- **Work instructions**: Output the first line below and each one after it, exactly, up to and including the line holding "Confectionery & Snacks | 2021: 71.74 -> 71.17". Pictures should not be copied.

- **Listed entries**:

━━━━━━━━━━

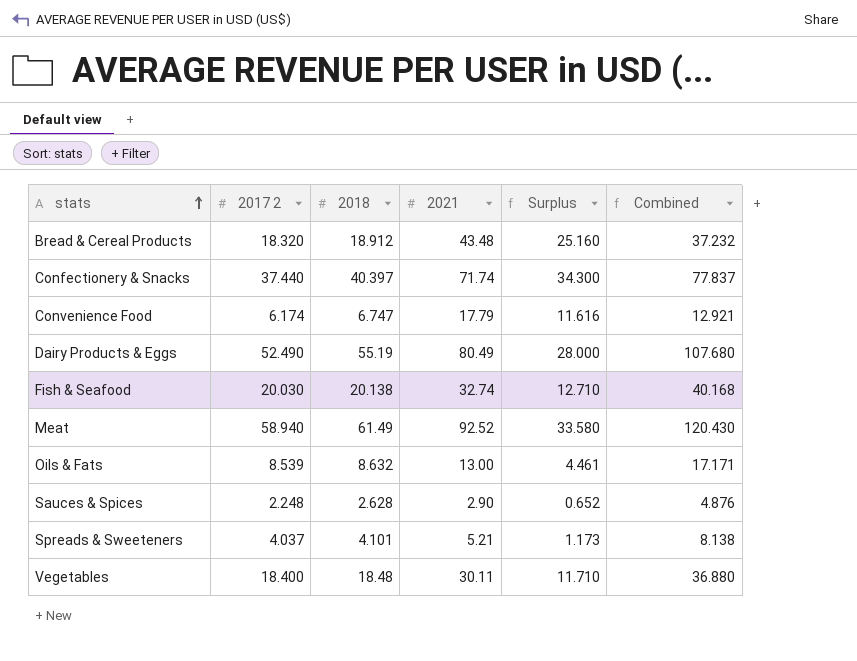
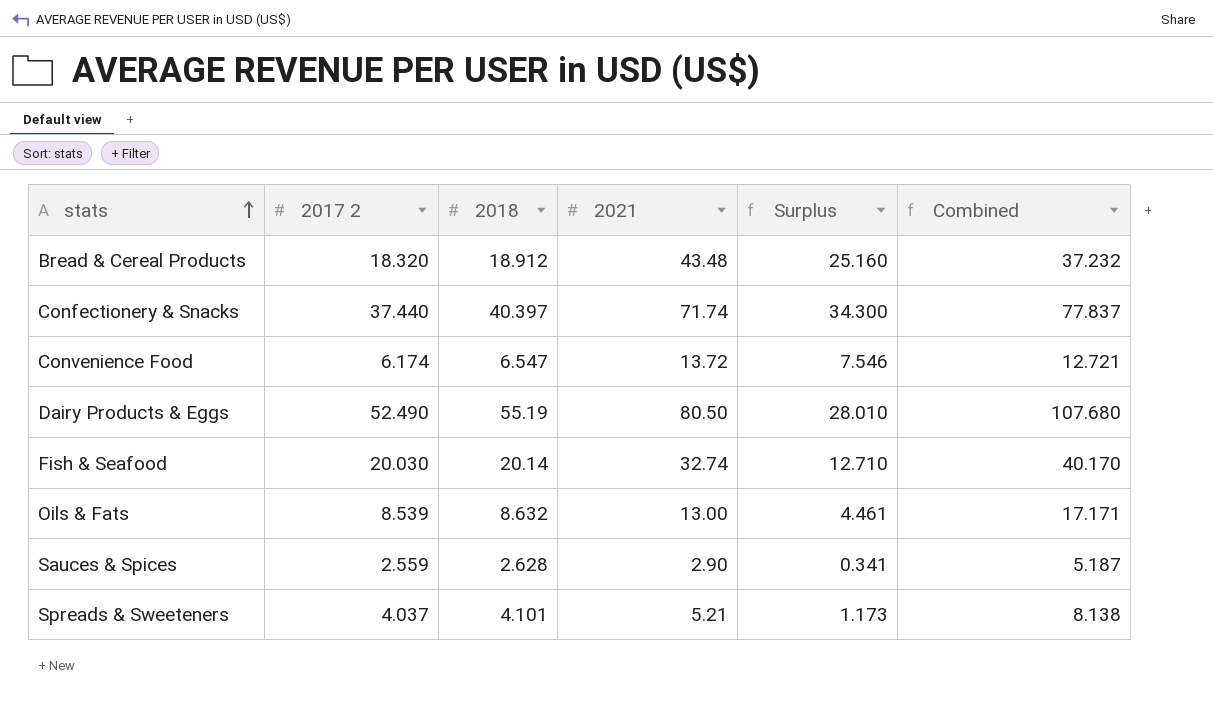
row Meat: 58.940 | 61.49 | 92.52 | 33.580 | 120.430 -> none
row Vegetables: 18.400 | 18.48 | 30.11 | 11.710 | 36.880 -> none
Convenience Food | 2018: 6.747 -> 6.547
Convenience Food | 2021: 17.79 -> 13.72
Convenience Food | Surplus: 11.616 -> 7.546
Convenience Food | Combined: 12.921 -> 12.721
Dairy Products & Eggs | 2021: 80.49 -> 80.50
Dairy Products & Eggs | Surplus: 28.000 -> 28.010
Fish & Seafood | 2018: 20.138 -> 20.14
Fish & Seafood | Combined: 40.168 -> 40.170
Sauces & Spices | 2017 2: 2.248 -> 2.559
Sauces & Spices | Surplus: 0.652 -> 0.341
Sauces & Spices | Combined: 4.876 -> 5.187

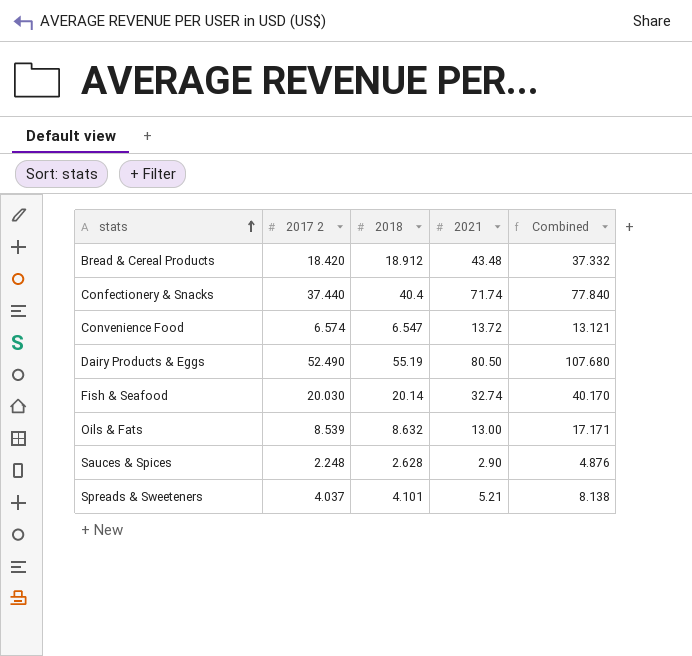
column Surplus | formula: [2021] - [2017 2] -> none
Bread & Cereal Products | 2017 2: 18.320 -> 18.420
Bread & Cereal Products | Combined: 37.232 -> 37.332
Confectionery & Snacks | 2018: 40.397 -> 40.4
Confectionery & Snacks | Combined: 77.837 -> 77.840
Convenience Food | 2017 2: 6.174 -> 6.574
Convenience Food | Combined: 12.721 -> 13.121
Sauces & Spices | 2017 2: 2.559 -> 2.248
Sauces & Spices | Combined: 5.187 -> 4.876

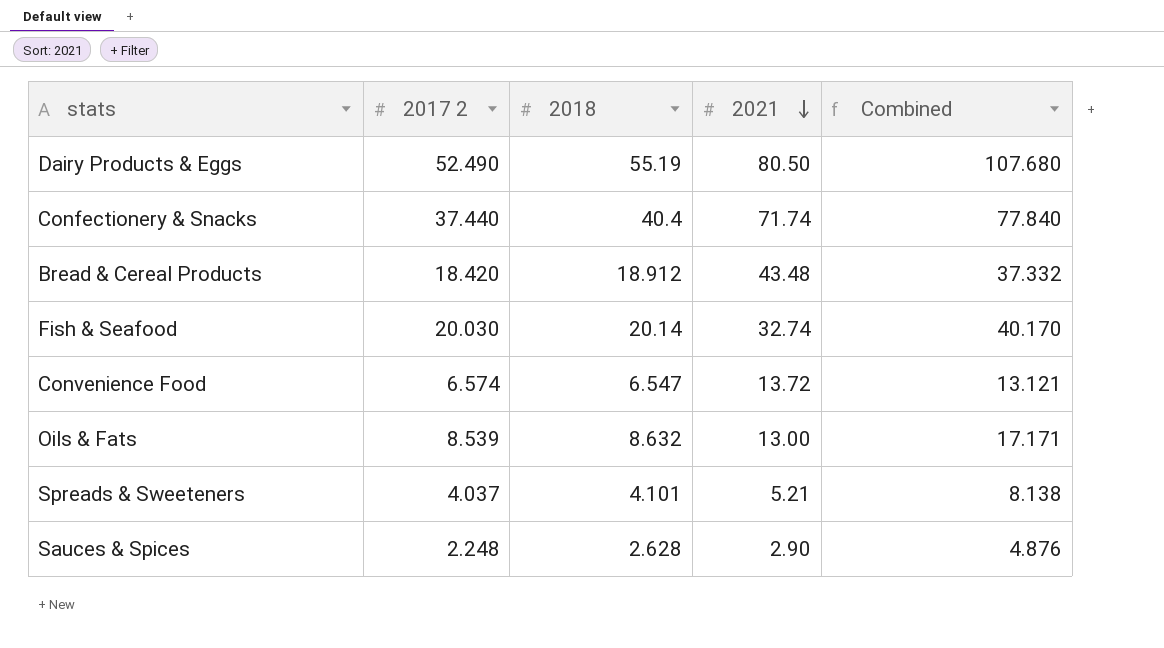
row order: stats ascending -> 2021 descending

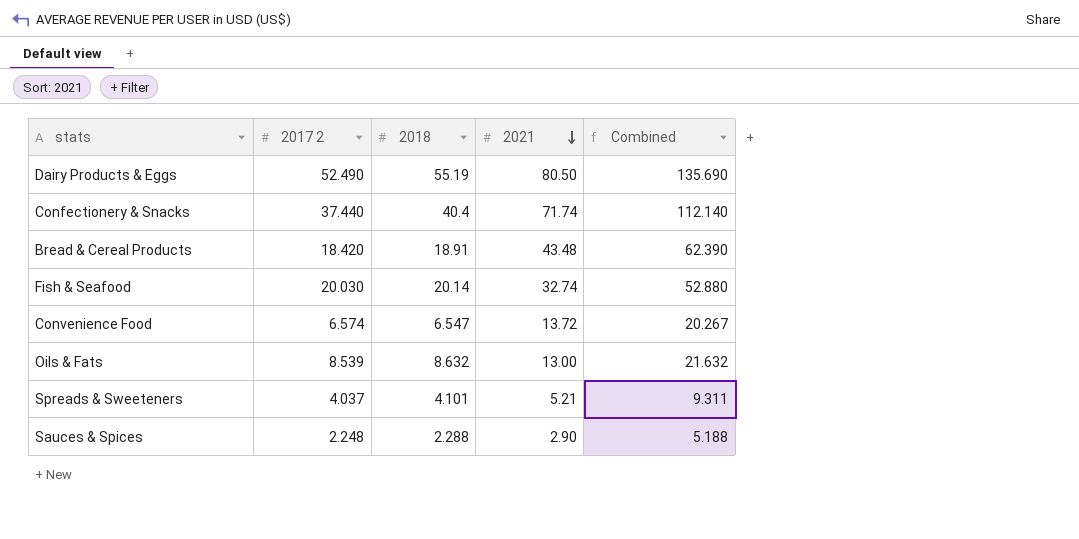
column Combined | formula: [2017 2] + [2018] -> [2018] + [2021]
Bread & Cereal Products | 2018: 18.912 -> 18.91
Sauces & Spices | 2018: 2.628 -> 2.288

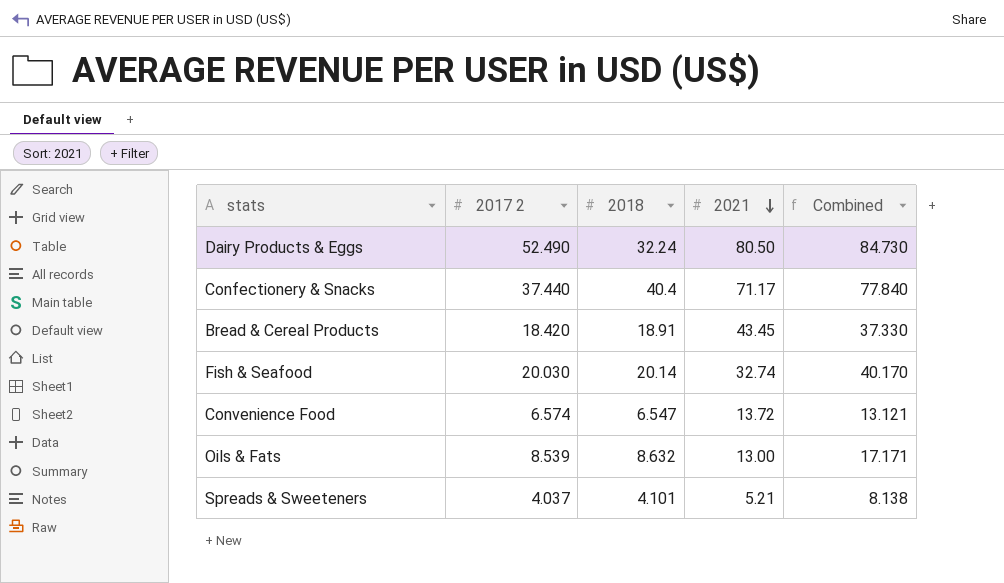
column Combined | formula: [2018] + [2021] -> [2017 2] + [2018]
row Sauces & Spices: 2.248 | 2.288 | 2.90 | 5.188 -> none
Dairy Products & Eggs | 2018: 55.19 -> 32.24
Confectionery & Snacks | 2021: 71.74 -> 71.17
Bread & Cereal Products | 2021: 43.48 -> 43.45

━━━━━━━━━━

- **Result of the exercise**:
row Meat: 58.940 | 61.49 | 92.52 | 33.580 | 120.430 -> none
row Vegetables: 18.400 | 18.48 | 30.11 | 11.710 | 36.880 -> none
Convenience Food | 2018: 6.747 -> 6.547
Convenience Food | 2021: 17.79 -> 13.72
Convenience Food | Surplus: 11.616 -> 7.546
Convenience Food | Combined: 12.921 -> 12.721
Dairy Products & Eggs | 2021: 80.49 -> 80.50
Dairy Products & Eggs | Surplus: 28.000 -> 28.010
Fish & Seafood | 2018: 20.138 -> 20.14
Fish & Seafood | Combined: 40.168 -> 40.170
Sauces & Spices | 2017 2: 2.248 -> 2.559
Sauces & Spices | Surplus: 0.652 -> 0.341
Sauces & Spices | Combined: 4.876 -> 5.187

column Surplus | formula: [2021] - [2017 2] -> none
Bread & Cereal Products | 2017 2: 18.320 -> 18.420
Bread & Cereal Products | Combined: 37.232 -> 37.332
Confectionery & Snacks | 2018: 40.397 -> 40.4
Confectionery & Snacks | Combined: 77.837 -> 77.840
Convenience Food | 2017 2: 6.174 -> 6.574
Convenience Food | Combined: 12.721 -> 13.121
Sauces & Spices | 2017 2: 2.559 -> 2.248
Sauces & Spices | Combined: 5.187 -> 4.876

row order: stats ascending -> 2021 descending

column Combined | formula: [2017 2] + [2018] -> [2018] + [2021]
Bread & Cereal Products | 2018: 18.912 -> 18.91
Sauces & Spices | 2018: 2.628 -> 2.288

column Combined | formula: [2018] + [2021] -> [2017 2] + [2018]
row Sauces & Spices: 2.248 | 2.288 | 2.90 | 5.188 -> none
Dairy Products & Eggs | 2018: 55.19 -> 32.24
Confectionery & Snacks | 2021: 71.74 -> 71.17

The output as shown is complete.